Only two chiefs of staff in the entire U.S. Senate are Black, and only four are Latino. There are only two Black communications directors.

While the U.S. Congress is becoming increasingly diverse, the staff members who support the country’s legislators remain mostly white.

Nearly all American lawmakers have top-level staff members like communications directors and chiefs of staff. However, only two chiefs of staff are Black in the Senate, and only four are Latino. There are only two Black communications directors.

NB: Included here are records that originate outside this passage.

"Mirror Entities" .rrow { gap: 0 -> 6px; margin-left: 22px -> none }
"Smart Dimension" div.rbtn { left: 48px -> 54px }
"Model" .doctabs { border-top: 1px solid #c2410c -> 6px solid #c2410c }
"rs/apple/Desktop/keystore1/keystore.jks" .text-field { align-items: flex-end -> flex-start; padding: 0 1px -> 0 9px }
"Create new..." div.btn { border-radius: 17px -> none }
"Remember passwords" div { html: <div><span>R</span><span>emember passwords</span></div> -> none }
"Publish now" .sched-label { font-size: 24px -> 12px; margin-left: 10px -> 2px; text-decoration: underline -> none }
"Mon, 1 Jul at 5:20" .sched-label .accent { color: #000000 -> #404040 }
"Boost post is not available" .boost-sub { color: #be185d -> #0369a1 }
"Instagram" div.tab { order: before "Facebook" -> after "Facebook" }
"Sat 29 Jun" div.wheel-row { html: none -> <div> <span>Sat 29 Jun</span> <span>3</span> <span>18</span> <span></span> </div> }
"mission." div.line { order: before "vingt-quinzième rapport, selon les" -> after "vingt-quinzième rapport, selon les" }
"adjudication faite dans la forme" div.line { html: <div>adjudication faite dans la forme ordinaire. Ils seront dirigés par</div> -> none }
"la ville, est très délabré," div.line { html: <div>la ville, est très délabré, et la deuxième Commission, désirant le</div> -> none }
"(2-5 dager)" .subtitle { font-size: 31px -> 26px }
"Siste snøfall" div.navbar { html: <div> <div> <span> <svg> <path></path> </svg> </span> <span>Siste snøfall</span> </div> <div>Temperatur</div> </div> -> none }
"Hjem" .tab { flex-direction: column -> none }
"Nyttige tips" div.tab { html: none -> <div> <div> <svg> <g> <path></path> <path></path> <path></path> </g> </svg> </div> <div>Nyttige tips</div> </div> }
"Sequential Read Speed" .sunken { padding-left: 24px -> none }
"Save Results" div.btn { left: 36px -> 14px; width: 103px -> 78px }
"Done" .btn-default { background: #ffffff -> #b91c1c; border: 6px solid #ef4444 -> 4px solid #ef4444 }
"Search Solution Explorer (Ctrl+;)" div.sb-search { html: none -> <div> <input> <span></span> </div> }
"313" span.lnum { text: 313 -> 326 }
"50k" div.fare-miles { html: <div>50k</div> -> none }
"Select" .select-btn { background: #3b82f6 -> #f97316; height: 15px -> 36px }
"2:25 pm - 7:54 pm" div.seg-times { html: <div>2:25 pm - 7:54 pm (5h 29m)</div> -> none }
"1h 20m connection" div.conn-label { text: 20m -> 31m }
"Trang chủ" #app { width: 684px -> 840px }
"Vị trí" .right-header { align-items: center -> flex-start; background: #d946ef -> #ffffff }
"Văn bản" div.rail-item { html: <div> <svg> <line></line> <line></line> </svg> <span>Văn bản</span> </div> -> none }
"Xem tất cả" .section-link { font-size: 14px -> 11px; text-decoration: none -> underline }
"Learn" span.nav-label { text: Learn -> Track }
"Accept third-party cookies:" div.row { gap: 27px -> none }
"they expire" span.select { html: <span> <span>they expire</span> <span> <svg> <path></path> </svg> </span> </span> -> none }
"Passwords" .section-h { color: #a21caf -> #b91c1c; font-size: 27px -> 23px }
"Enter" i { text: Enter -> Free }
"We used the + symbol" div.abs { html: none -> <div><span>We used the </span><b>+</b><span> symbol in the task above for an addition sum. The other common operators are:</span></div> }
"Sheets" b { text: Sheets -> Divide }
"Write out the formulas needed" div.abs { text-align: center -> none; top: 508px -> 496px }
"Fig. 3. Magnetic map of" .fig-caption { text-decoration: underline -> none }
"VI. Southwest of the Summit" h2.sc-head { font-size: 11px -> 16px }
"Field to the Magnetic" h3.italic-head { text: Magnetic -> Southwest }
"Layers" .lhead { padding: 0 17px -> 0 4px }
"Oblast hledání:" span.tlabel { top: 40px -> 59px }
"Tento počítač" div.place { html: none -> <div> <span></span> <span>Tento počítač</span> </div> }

In this pre-pandemic photo, congressional staffers sample entries in an annual hot-dish competition in the Dirksen Senate Office Building on Capitol Hill in Washington, D.C. (Photo by Chip Somodevilla/Getty Images)
In this pre-pandemic photo, congressional staffers sample entries in an annual hot-dish competition in the Dirksen Senate Office Building on Capitol Hill in Washington, D.C. (Photo by Chip Somodevilla/Getty Images)

Michael J. Brewer, who holds the latter job for newly-elected Georgia senator, Rev. Raphael Warnock — and is the only Black man with the position — sees some progress.

“We’ve come up,” Brewer told Politico, “But not nearly enough.”

The Politico report notes that the racial makeup of these Congressional staffers — who are responsible for writing policy, setting schedules for hearings, preparing rollouts of legislation and managing staff rates — often doesn’t align with the populations of their districts. Diversity advocates believe the lack of representation in these roles could “undermine lawmakers’ attempts to solve the issues unique to those communities.”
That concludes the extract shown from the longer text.